Government cloud computing is on the rise, and many organizations are beginning to realize the benefits that this technology can bring to the table when it comes to delivering services to citizens and maintaining transparency. Around the world, government agencies are migrating some services to cloud platforms and streamlining processes. A recent report found that 90 percent of local authorities in the U.K. are using or piloting cloud services, and as a result, they have been able to improve the delivery of services to citizens, according to Computerworld UK.
Because these types of virtual environments are outsourced and based in cloud machines, they give organizations the opportunity to grow or shrink depending on what the agency needs at any given moment. This allows agencies to change their computing portfolio based on current or future needs.
One of the main benefits of cloud computing is that it gives state employees and staff members the chance to collaborate no matter where they are. Telecommuting brings its own benefits to the table. For instance, New York Times contributor Alina Tugend reported that during four official snow days in the 2013-2014 winter, Washington, D.C.-based federal employees saved the government around $32 million by working from home. With the cloud, these advantages become even more viable.

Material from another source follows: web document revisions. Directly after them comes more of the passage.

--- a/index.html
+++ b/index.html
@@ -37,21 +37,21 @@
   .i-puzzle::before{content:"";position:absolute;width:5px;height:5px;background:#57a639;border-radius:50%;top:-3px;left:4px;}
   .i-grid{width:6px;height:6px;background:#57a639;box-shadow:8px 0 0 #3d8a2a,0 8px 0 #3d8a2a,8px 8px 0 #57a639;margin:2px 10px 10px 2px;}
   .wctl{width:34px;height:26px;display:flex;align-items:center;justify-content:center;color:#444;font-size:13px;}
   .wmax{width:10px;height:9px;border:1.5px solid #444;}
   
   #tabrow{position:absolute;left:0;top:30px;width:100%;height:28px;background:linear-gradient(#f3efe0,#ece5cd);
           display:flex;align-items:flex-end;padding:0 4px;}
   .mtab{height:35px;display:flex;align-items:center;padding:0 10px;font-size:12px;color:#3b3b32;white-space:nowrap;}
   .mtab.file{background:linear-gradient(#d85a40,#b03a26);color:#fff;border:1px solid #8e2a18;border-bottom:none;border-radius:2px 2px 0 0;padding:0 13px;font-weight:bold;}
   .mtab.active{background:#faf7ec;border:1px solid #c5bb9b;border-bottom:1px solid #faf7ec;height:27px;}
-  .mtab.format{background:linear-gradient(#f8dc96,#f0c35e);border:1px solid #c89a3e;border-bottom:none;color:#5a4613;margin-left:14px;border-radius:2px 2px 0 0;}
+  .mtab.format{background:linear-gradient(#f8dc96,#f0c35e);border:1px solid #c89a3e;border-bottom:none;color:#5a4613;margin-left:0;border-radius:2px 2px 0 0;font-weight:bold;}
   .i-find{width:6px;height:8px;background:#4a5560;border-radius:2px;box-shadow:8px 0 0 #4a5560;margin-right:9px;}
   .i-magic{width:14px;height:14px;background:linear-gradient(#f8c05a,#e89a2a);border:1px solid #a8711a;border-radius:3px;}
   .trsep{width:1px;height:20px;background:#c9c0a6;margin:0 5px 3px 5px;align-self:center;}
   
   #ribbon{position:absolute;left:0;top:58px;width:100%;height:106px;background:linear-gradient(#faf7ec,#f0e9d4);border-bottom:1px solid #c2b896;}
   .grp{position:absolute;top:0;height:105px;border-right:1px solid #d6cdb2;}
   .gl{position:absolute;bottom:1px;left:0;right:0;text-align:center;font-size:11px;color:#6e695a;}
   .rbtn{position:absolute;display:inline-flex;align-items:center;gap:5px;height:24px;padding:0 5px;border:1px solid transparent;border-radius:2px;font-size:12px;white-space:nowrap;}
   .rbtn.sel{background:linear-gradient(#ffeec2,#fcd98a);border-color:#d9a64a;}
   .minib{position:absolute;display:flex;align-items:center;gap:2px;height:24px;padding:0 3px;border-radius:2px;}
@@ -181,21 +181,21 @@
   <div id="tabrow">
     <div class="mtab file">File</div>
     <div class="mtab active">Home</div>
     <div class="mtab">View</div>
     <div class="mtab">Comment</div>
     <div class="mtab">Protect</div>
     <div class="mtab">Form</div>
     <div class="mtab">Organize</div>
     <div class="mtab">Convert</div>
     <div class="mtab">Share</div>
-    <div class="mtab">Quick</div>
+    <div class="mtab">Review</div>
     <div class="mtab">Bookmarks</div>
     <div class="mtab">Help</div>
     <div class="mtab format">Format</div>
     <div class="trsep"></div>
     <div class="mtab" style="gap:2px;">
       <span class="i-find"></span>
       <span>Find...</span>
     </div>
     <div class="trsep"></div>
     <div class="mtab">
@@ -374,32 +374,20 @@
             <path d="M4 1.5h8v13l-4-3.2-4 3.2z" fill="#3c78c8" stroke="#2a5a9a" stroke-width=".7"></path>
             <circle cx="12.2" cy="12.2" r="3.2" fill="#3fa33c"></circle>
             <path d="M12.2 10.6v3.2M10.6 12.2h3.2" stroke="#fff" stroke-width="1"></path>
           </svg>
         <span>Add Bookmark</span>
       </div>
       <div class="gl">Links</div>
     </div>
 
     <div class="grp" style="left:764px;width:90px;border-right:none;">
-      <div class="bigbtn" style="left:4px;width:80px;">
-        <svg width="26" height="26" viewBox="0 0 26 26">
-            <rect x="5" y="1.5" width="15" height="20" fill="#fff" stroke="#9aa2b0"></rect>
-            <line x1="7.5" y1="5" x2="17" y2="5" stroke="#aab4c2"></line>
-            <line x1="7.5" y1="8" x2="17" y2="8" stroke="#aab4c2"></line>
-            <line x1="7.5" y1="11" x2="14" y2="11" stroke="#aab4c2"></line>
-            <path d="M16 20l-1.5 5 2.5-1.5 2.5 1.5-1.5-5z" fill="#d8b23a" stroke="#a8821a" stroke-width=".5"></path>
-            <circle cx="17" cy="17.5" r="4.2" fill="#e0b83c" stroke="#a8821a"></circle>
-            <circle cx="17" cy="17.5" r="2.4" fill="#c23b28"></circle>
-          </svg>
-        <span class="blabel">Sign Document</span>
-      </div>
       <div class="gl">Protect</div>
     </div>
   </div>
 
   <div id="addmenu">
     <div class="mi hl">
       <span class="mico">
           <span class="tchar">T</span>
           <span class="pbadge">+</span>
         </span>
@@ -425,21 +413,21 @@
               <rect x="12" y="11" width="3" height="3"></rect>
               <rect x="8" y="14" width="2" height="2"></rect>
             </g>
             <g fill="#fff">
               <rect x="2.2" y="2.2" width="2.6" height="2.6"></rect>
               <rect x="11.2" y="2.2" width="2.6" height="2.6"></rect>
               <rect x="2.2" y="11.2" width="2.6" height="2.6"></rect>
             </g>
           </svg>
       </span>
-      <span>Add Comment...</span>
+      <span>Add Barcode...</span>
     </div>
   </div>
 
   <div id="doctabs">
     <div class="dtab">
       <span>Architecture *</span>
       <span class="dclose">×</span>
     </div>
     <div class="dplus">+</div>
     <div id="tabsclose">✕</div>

As telecommuting becomes more of a possibility even for government workers, the cloud is growing into an essential part of how employees interact and work together on projects. In to a recent survey of enterprise IT executives, Harvard Business Analytics found that 72 percent of respondents viewed collaboration as the number one driver for cloud adoption.
Use case: Cardiff
In the U.K., local authorities are clearly seeing this benefit. Computerworld UK reported that the city of Cardiff will be implementing cloud solutions in order to improve the services it offers to its 352,000 citizens.
"We have to work with lots of agencies and it can be hard to connect directly with partner networks. By creating a space accessible to all, folks can get access to the same data, therefore collaborate and deliver more joined-up services," said Ross Maude, Cardiff City Council's senior enterprise architect.
As government organizations continue to move data and applications to the cloud, it will be interesting to see how they utilize the capabilities provided to them by these types of virtual environments. For now, collaboration is one of the bigger possibilities made viable by cloud technology.